My little girl Layla is now just over six months and is up to date on her shots. Just had the rabies shot this past Saturday. The snow is almost gone and I'd love to take her over to a local dog park to begin her socialization. We live in a very rural area with no sidewalks and very few neighbors - she loves people so I'm not worried on that score. My question is - having never been in one before, what are the rules of normal parks - do I take my dog's leash off and if so how do I get her to come back to me? She is a Cairn and very stubborn and willful - so not sure if this would be a good idea or not.


----------



## kafkabeetle (Dec 4, 2009)

I wouldn't take her to the dog park until you can train a reliable recall. You will have to take her off leash and you'll need to be able to call her back to you and generally keep her under control.


----------



## Cairnterrier (Mar 26, 2011)

control huh? I don't disagree - I kinda figured that might be a problem. It would appear that this is the time to start the proper training to come when called. Thanks so much for your suggestions.


----------



## 5 s corral (Dec 31, 2007)

I would not take it because she is still young and would worry about parvo
she sure is a cutie


----------



## lil_fuzzy (Aug 16, 2010)

You haven't started socialising her yet? She should have been meeting new people several times a week since the day you got her. Socialising with dogs isn't all that important, it's much more important that she likes people.

And I wouldn't socialise her at the dog park. It's not a controlled environment. I would take her to puppy classes or a basic obedience class.


----------



## lisak_87 (Mar 23, 2011)

lil_fuzzy said:


> You haven't started socialising her yet? She should have been meeting new people several times a week since the day you got her. Socialising with dogs isn't all that important, it's much more important that she likes people.
> 
> And I wouldn't socialise her at the dog park. It's not a controlled environment. I would take her to puppy classes or a basic obedience class.


Maybe she just hasn't started socializing with dogs (that would make sense).

But that being said, vets/breeders/etc. do tell you to basically keep your dog home. It's annoying. In one breath they're like "SOCIALIZE!!" In the next they're like "oh but don't go out." 
So helpful. lol.

That being said, at our local dog park, they apparently have a number of puppies. I won't be comfy bringing Brady there until he is well trained though. For right now, we go to my mom's and he plays with her golden retriever AND we're doing puppy socialization and obedience classes. That way, he'll begin to be more prepared when it comes park time!
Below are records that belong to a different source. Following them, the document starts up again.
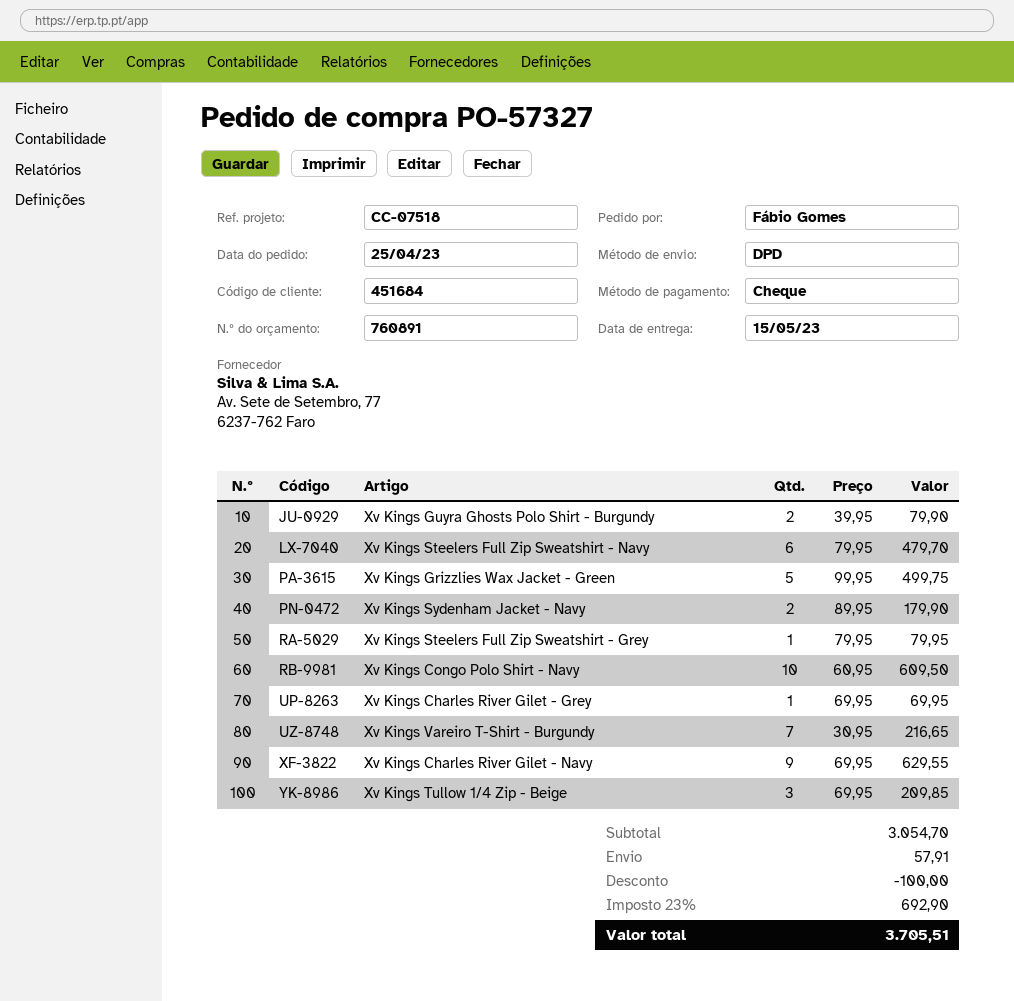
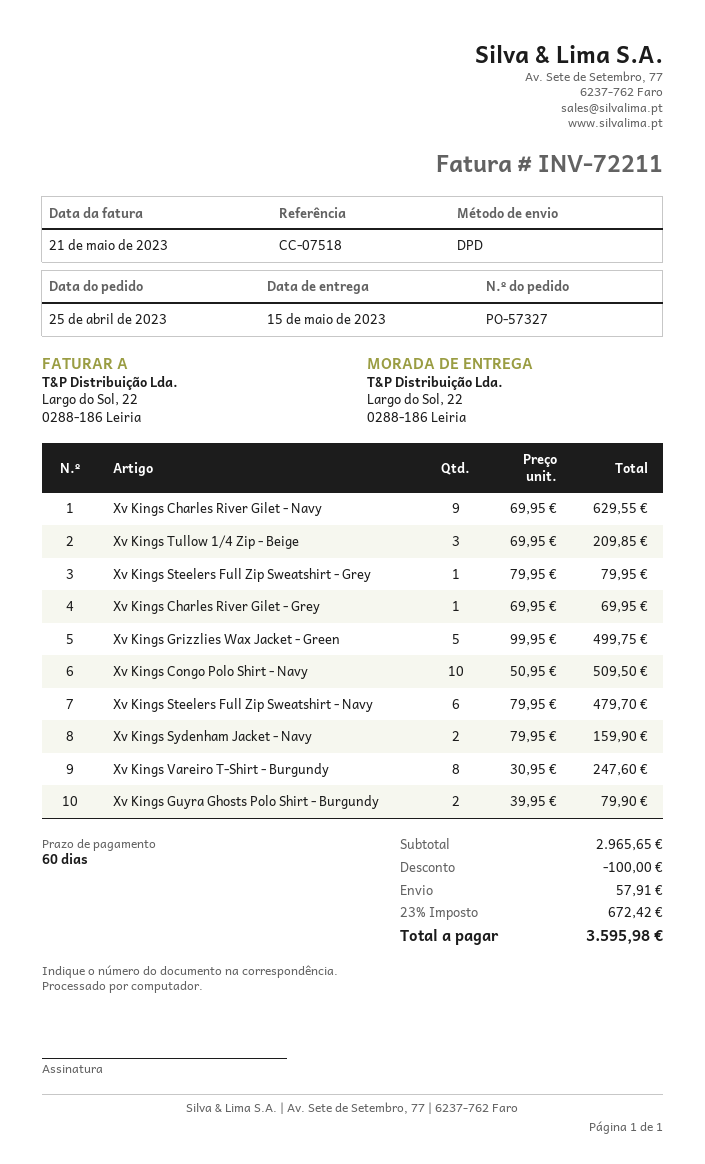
Xv Kings Sydenham Jacket - Navy: 2 x 89.95 = 179.90 -> 2 x 79.95 = 159.90
Xv Kings Congo Polo Shirt - Navy: 10 x 60.95 = 609.50 -> 10 x 50.95 = 509.50
Xv Kings Vareiro T-Shirt - Burgundy: 7 x 30.95 = 216.65 -> 8 x 30.95 = 247.60
subtotal: 3054.70 -> 2965.65
tax: 23% = 692.90 -> 23% = 672.42
total: 3705.51 -> 3595.98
But you have to be careful at parks, because sometimes people DO bring aggressive dogs...so you NEED to be able to control your dog and call him to you.


----------



## Charis (Jul 12, 2009)

Be aware that people will bring aggressive dogs (as previously stated). 
You need a reliable recall.
Avoid taking treats or toys. You dog won't get them most of the time, it may start fights and you may not leave with the toys.
Inspect the fence. Seriously. Our city barely does maintenance on our 3 dog parks and two of the parks fences are ill repaired. Our husky has gotten out a hole in dog park fence.
Keep your dog close or stay close to him. Large spaces between you and your dog will make it more difficult for you to quickly intervene if something should occur.
I keep collar on my dog(s) (some don't).
Some parks don't have separate small dog/large dog areas so be aware of dogs who may unintentionally harm your dog by stepping on them (or falling on them, etc)
Be prepared to leave. Some owners and some dogs are not going to be under control. 
Be aware of parvo and it's risk.


----------



## BeyondBlessed (Jan 25, 2011)

I'm kind of excited about going to the dog park myself. Working on a call is good advice. My dog is pretty reliable, but not if there's a lot of distractions. If the TV is on loud or a dog is walking by the front door it might take a few times of calling his name to get his attention. Our park is on city property, but its managed by a private group. I just sent off the forms and check today to join. I drove by it and it looks like it is in good shape. On their website people arrange play dates and they have volunteer work days, so hopefully Bo won't be the only one socializing. With school and work full time I hope I have some time to help out over there.


----------



## PatchworkRobot (Aug 24, 2010)

I would suggest taking her to a doggie daycare. I'm a new dog owner myself and I work at a daycare. I have heard so many horror stories about dog parks that I'm pretty sure I"ll never bring my dog there. Yes, with daycare you have to pay but the environment is controlled and the people who work there know the dogs and are watching at all times. I think that it's a much safer situation.


----------



## lizziedog1 (Oct 21, 2009)

Before you take your dog to a dog park, ask your vet if its a good idea. Then ask a dog trainer if its a good idea. Find a reputable dog breeder and ask them if its a good idea. Then make your decision.


----------



## Cracker (May 25, 2009)

I use dogparks frequently (I work as a dogwalker). Six months is an appropriate age to start attending them but there are always risks when there are many dogs in a confined area. How big is the park you will be going to?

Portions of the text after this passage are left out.